Task statement ::
Search the material for lines containing the word "that", and copy each one.

___ Dataset records

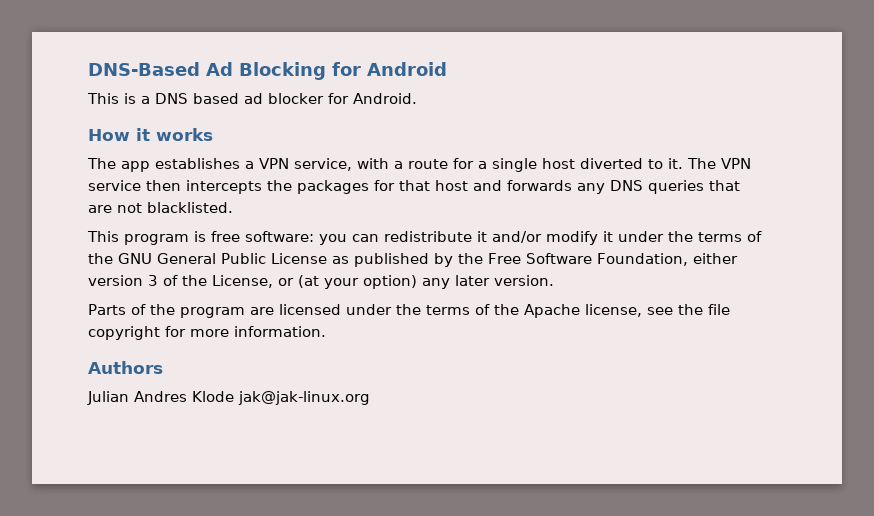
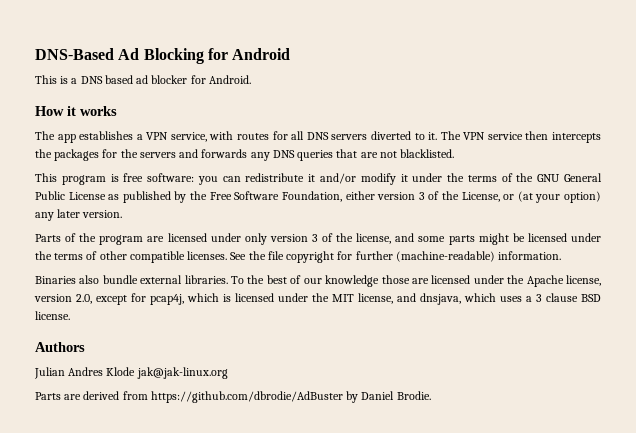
[394,158,575,172] a route for a single host -> [237,131,368,140] routes for all DNS servers
[399,180,468,191] that host -> [120,149,176,158] the servers
[396,304,673,318] the terms of the Apache license, see -> [244,233,601,245] [35,251,247,263] only version 3 of the license, and some parts might be licensed under the terms of other compatible licenses. See
[190,329,229,337] more -> [355,251,495,262] further (machine-readable)
(326, 331) none -> [35,275,602,287] [34,293,601,305] [35,311,70,320] // Binaries also bundle external libraries. To the best of our knowledge those are licensed under the Apache license, version 2.0, except for pcap4j, which is licensed under the MIT license, and dnsjava, which uses a 3 clause BSD license.
(370, 398) none -> [35,391,431,403] // Parts are derived from https://github.com/dbrodie/AdBuster by Daniel Brodie.

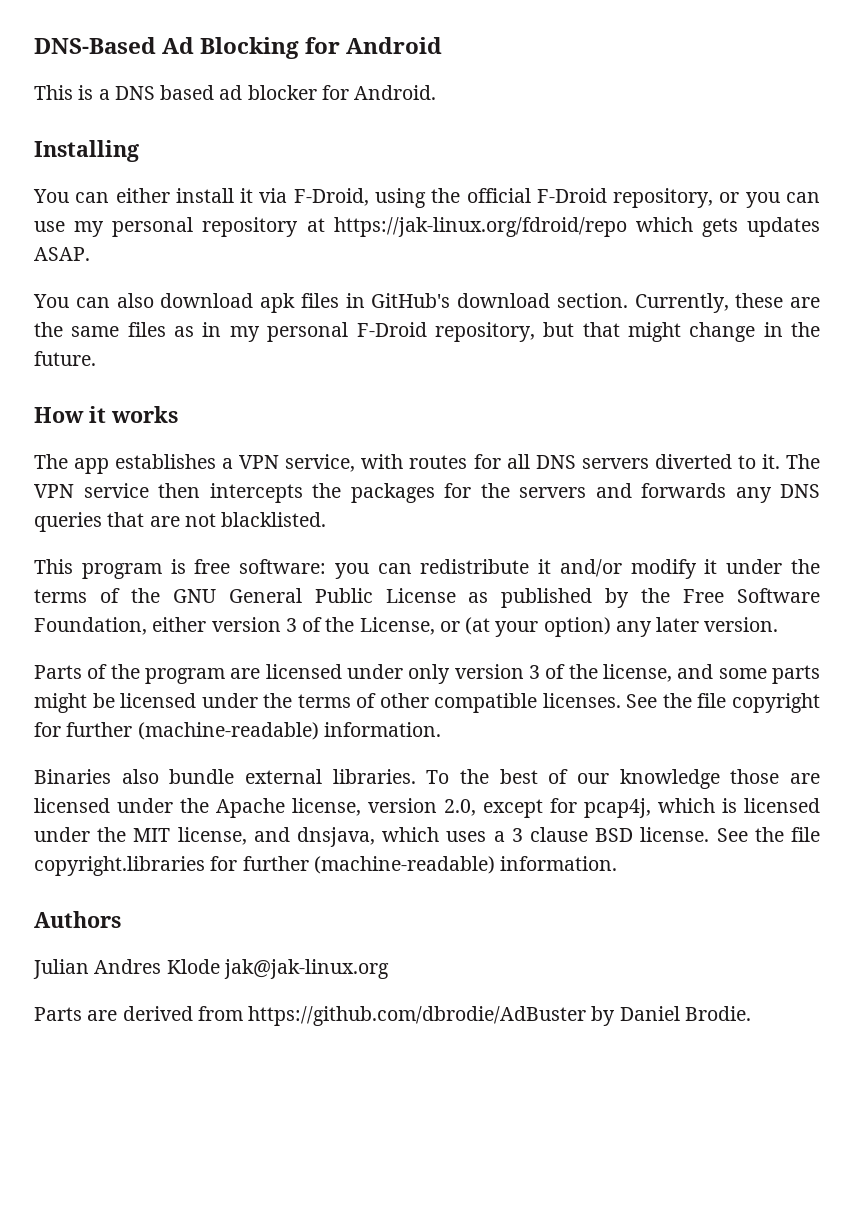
(251, 79) none -> [34,140,139,162] [33,188,821,208] [34,217,820,237] [34,247,90,261] [33,293,820,313] [34,322,821,342] [34,351,96,366] // Installing // You can either install it via F-Droid, using the official F-Droid repository, or you can use my personal repository at https://jak-linux.org/fdroid/repo which gets updates ASAP. // You can also download apk files in GitHub's download section. Currently, these are the same files as in my personal F-Droid repository, but that might change in the future.
(70, 315) none -> [716,827,821,842] [34,856,618,876] See the file copyright.libraries for further (machine-readable) information.

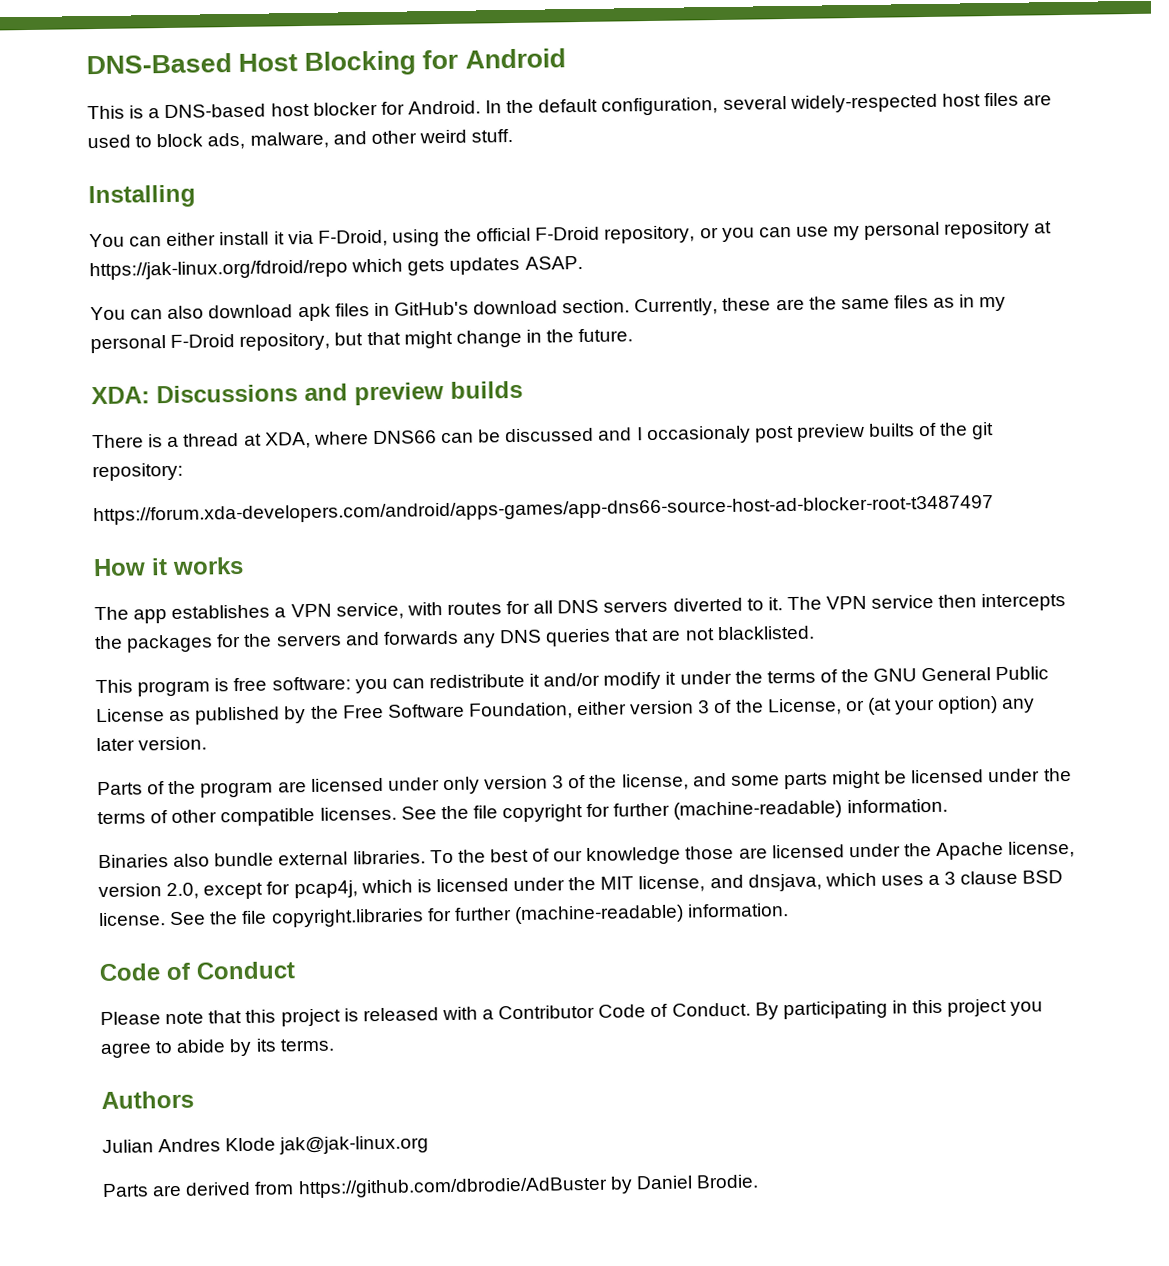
[162,37,195,54] Ad -> [238,53,299,72] Host
[114,85,243,100] DNS based ad -> [164,102,310,119] DNS-based host
(437, 92) none -> [485,92,1053,116] [87,128,514,150] In the default configuration, several widely-respected host files are used to block ads, malware, and other weird stuff.
(96, 358) none -> [91,380,523,406] [92,422,995,449] [92,462,183,482] [93,495,994,526] // XDA: Discussions and preview builds // There is a thread at XDA, where DNS66 can be discussed and I occasionaly post preview builts of the git repository: // https://forum.xda-developers.com/android/apps-games/app-dns66-source-host-ad-blocker-root-t3487497
(618, 863) none -> [99,961,295,982] [100,998,1044,1027] [100,1038,335,1059] // Code of Conduct // Please note that this project is released with a Contributor Code of Conduct. By participating in this project you agree to abide by its terms.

______

Written response ::
[399,180,468,191] that host -> [120,149,176,158] the servers
(251, 79) none -> [34,140,139,162] [33,188,821,208] [34,217,820,237] [34,247,90,261] [33,293,820,313] [34,322,821,342] [34,351,96,366] // Installing // You can either install it via F-Droid, using the official F-Droid repository, or you can use my personal repository at https://jak-linux.org/fdroid/repo which gets updates ASAP. // You can also download apk files in GitHub's download section. Currently, these are the same files as in my personal F-Droid repository, but that might change in the future.
(618, 863) none -> [99,961,295,982] [100,998,1044,1027] [100,1038,335,1059] // Code of Conduct // Please note that this project is released with a Contributor Code of Conduct. By participating in this project you agree to abide by its terms.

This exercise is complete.